SICB+    An adaptable approach to multiple animal tracking in Python Peters, JM*; Jaramillo, J; Kirstin, KH; Cornell University; Cornell University; Cornell University jmp547@cornell.edu https://www.jacobmpeters.com

Many animal behavior studies require analysis of video data of multiple animals moving in space. This involves detecting individual animals, tracking their movement from frame to frame and resolving situations where multiple animals interact or overlap.
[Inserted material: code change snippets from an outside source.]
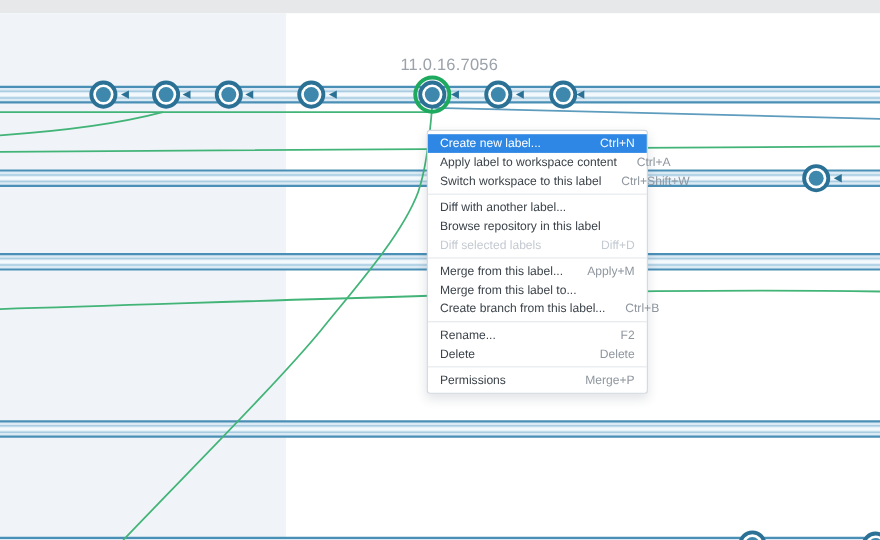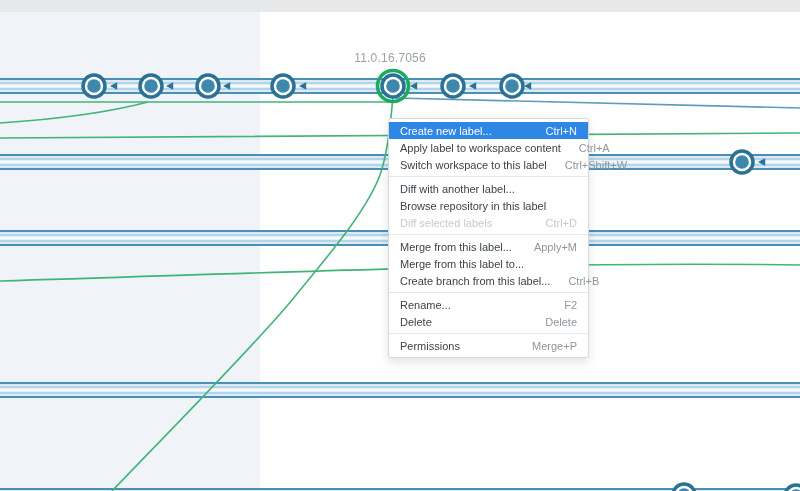--- a/index.html
+++ b/index.html
@@ -26,9 +26,9 @@
     width: 800px; height: 491px;
   }
   .label-caption {
-    position: absolute; left: 342px; top: 51px;
-    width: 96px; text-align: center;
-    font-size: 12px; letter-spacing: .2px;
+    position: absolute; left: 364px; top: 51px;
+    width: 96px; text-align: left;
+    font-size: 15px; letter-spacing: .2px;
     color: #9ba2aa;
     white-space: nowrap;
   }

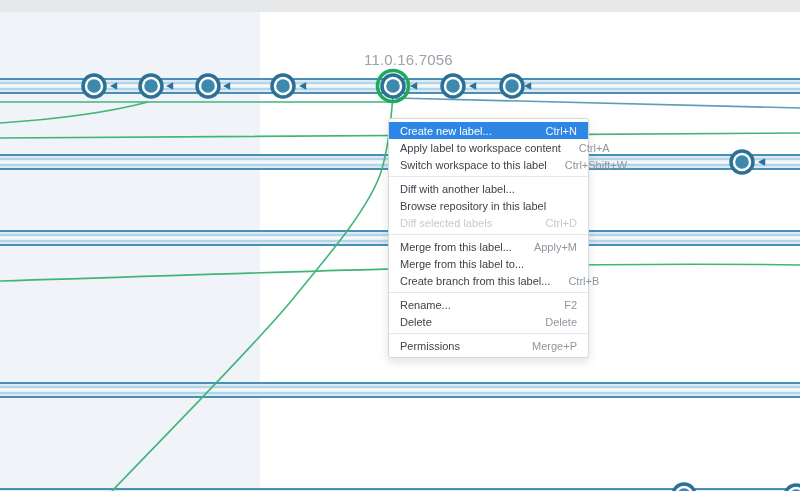--- a/index.html
+++ b/index.html
@@ -204,7 +204,7 @@
       </div>
       <div class="menu-item disabled">
         <span>Diff selected labels</span>
-        <span class="shortcut">Ctrl+D</span>
+        <span class="shortcut">Diff+D</span>
       </div>
       <div class="menu-sep"></div>
       <div class="menu-item">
Approaches to multiple animal tracking range from manual annotation, marker-based tracking, blob detection and data association, optical flow algorithms and brute force detection using convolutional neural network (CNN) models. While many open source tracking softwares have been published, many of them are either too specialized to adapt to new applications or have graphical user interfaces (GUIs) that make them easy to use but hard to modify. As a result, it can be difficult for users to get existing tracking tools to work for their study systems and many lab groups end up developing their own when starting new projects. We developed a modular multiple animal tracking software in Python that is intended to be adaptable to new applications and to lower the barrier to entry. Our approach generates animal detections through hierarchical thresholding/erosion algorithm, validates these detections using a simple CNN model and associates validated detections from frame to frame using a motion model-informed Hungarian algorithm. In cases where a track fails to be associated with a new detection, we use the Lucas Kenade Optical Flow algorithm to track image features until a new detection is found. Detection, validation and tracking are performed by separate python classes (or modules) allowing users to customize or replace one class without affecting the others. We implement our tracking software to track hundreds of honeybees, HexBug robots and pairs of zebrafish. We also explore how the performance scales with group size and video resolution and provide recommendations for how to use our software and adapt it to future projects.